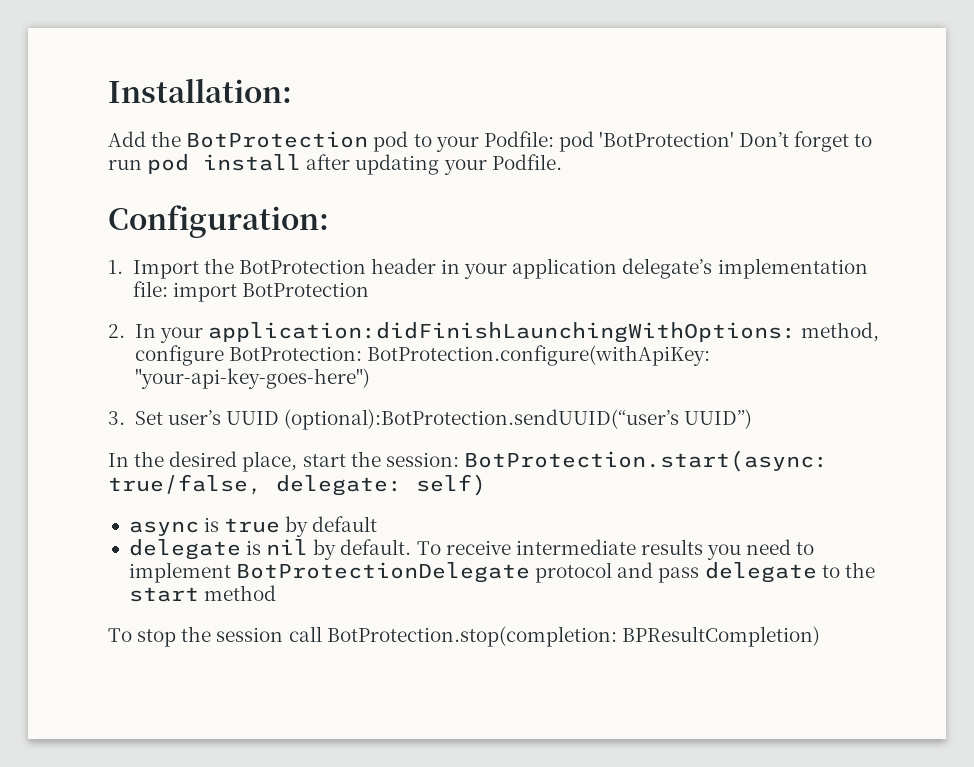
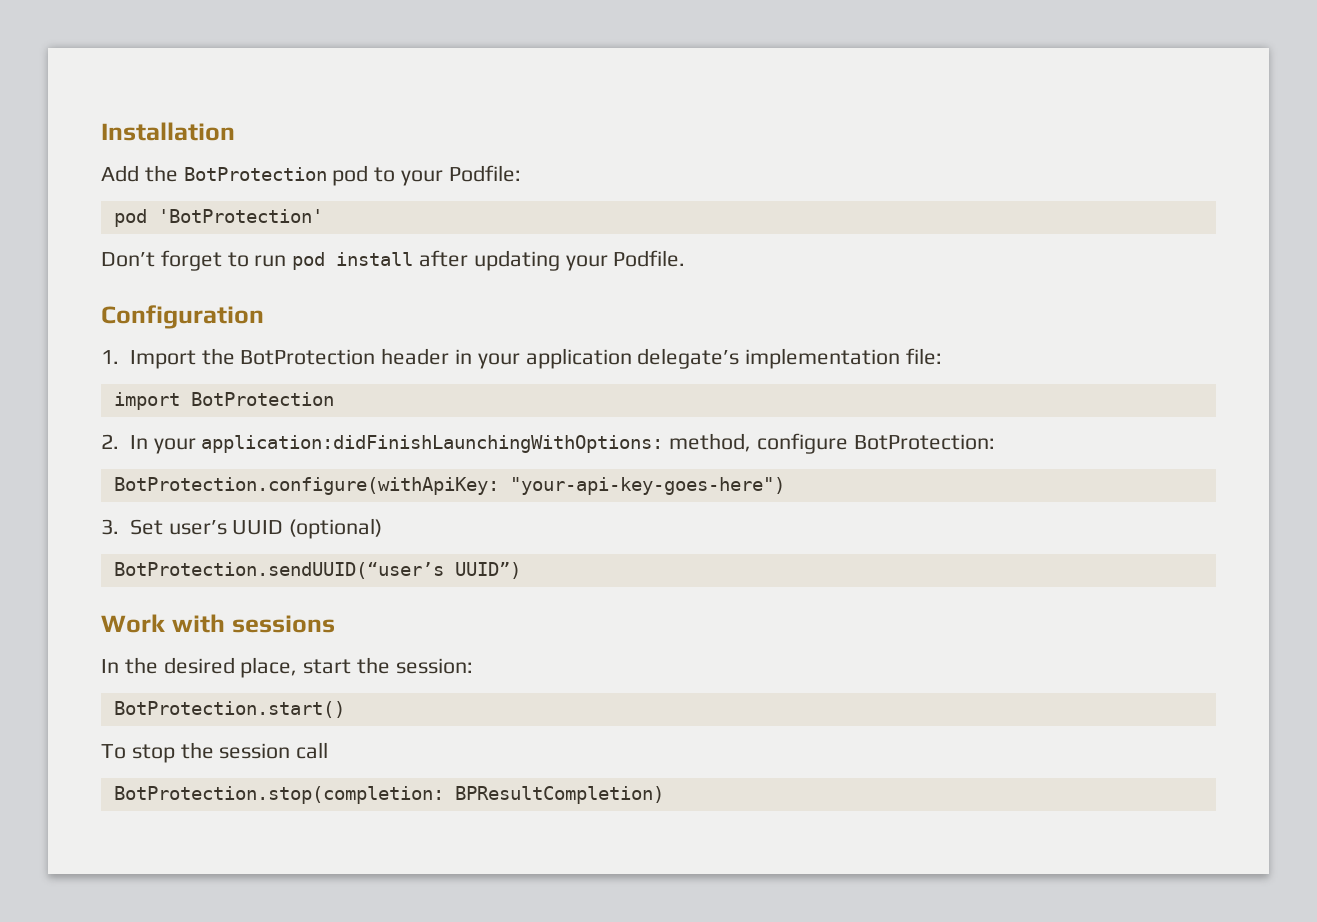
[108,78,292,103] Installation: -> [101,122,235,141] Installation
(554, 139) none -> (521, 173) //
(735, 139) none -> (323, 216) //
[108,205,329,238] Configuration: -> [101,305,264,329] Configuration
(168, 289) none -> (942, 356) //
(362, 353) none -> (995, 442) //
[283,409,679,430] (optional):BotProtection.sendUUID(“user’s -> [289,518,383,539] [113,562,444,579] (optional) // BotProtection.sendUUID(“user’s
(753, 419) none -> [101,614,335,633] // Work with sessions
[463,450,828,472] [108,474,486,496] [128,516,378,537] [128,539,815,560] [128,562,875,583] [128,585,277,602] BotProtection.start(async: true/false, delegate: self) // async is true by default // delegate is nil by default. To receive intermediate results you need to implement BotProtectionDelegate protocol and pass delegate to the start method -> [113,701,345,718] // BotProtection.start()
(322, 634) none -> (329, 750) //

Exercise: Pull every line with the string "none" out of the material.

The completed task:
(554, 139) none -> (521, 173) //
(735, 139) none -> (323, 216) //
(168, 289) none -> (942, 356) //
(362, 353) none -> (995, 442) //
(753, 419) none -> [101,614,335,633] // Work with sessions
(322, 634) none -> (329, 750) //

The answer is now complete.